April 10, 2008
Prior to the Shearson case in the late 1980s, securities arbitration was expedient and inexpensive, many hearings taking only a few hours and often held without lawyers.
Increased sophistication based upon experience has made securities arbitration a legal specialty, and many hearings now take days and days and days, involve increasing complexities regarding discovery and have become anything but inexpensive. Groups such as PIABA have formed with the particular goal of creating pressure to tilt the field in claimants' favor.
Because of the ever-increasing fees imposed by FINRA, irrationally based only upon the dollar amount of the claim, and because of the near-impossiblity of removing an undeserved scar from a broker's record, the need for a process to reduce cost and complexity is dire. This need is set into particluar relief by the fact that the number of "sour grapes" claims - claims brought simply because money was lost - has not diminished. In other words, while brokers are subject to just as many frivolous claims as in the past, their abillity to inexpensively extricate themselves from such matters has been steadily eroded.

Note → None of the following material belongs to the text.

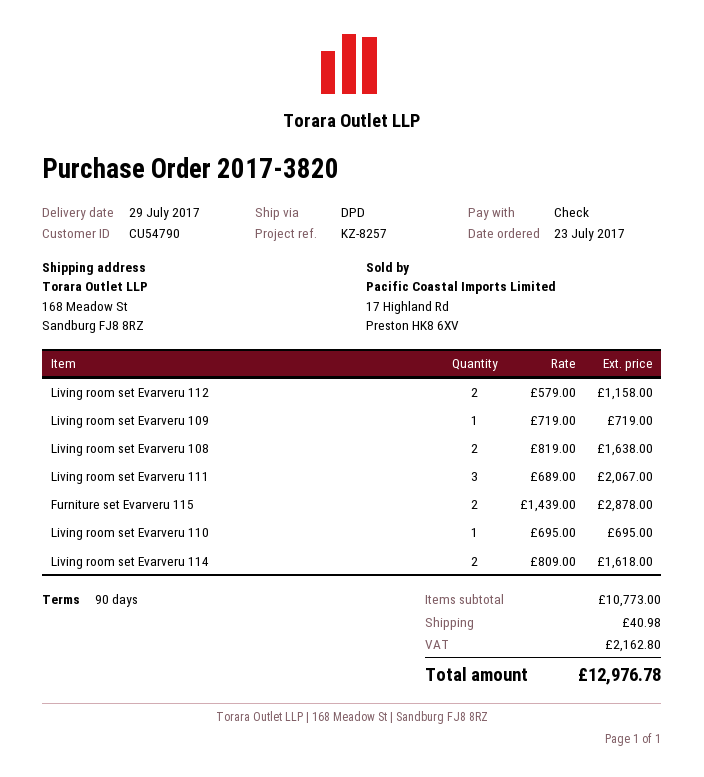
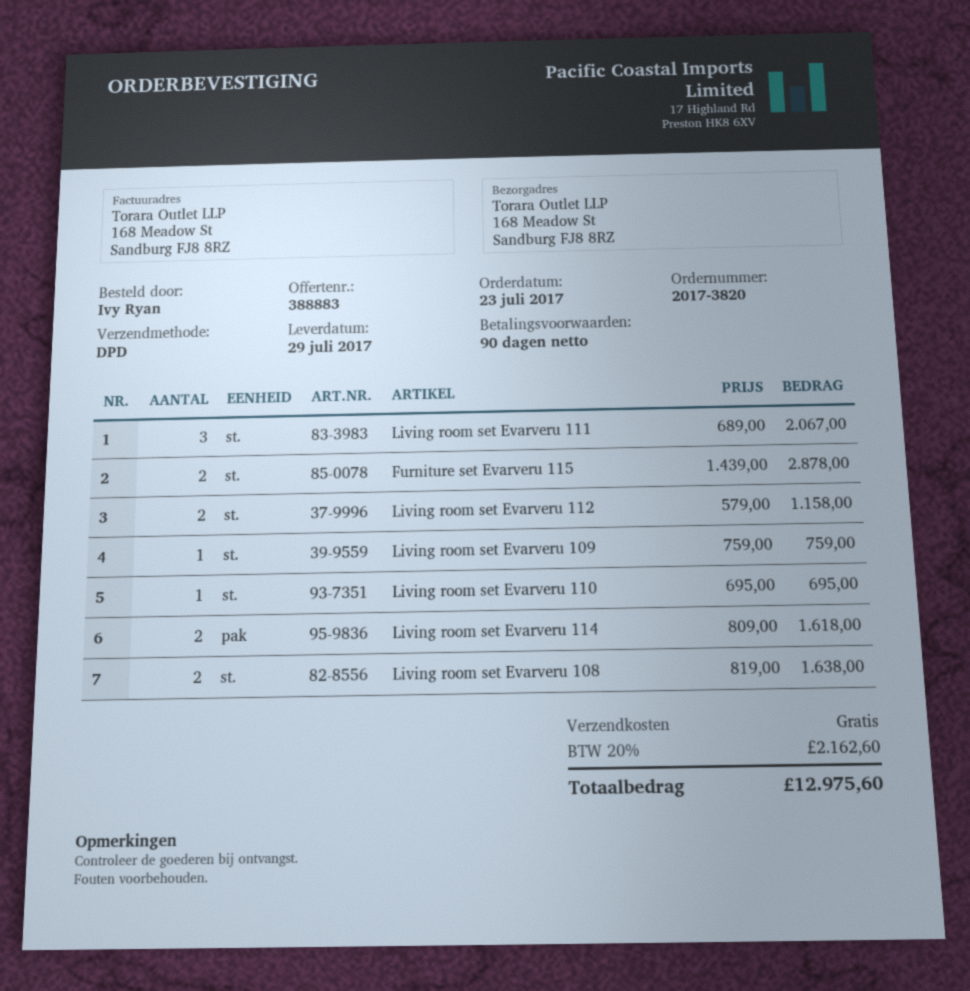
Living room set Evarveru 109: 1 x 719.00 = 719.00 -> 1 x 759.00 = 759.00
shipping: 40.98 -> 0.00
tax: 2162.80 -> 2162.60
total: 12976.78 -> 12975.60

In the same way that courtroom dismissal does not run afoul of constitutional rights to be heard at trial, early stage dismissal of a frivolous pleading, commenced only for its in terrorem effects with an eye toward extorting a settlement, will not run afoul of rules permitting valid or even arguable claims to be heard. Only valid claims should be heard.
Courtroom litigation has built in protections - such as sanctions for frivolous pleadings and various types of dispositive motions. Securities arbitration has not one. By banning motions to dismiss, the door will be swung wide open. A claimant will have nothing to lose by filing a claim, because business sense will motivate innocent respondents to pay to settle just to avoid the exorbitant fees charged by FINRA. It goes without saying that if a claim is dismissed, FINRA's receivables will be reduced. Even if not granted, a motion to dismiss offers an opportunity to clarify issues, reduce the length of the hearing, promote settlement and, in the long run, save costs for everyone.
Fairness (sometimes called "justice") is a two way street. Placing a roadblock in one direction with no offsetting balance in the other contradicts the premise of fairness that supposedly resides in the heart of the process of securities arbitration. Preserving or increasing FINRA's receivables should not enter the equation.
Securities arbitration in the 2000s is different from securities arbitration in the 1980s. Not only should motions to dismiss be permitted, they should be encouraged.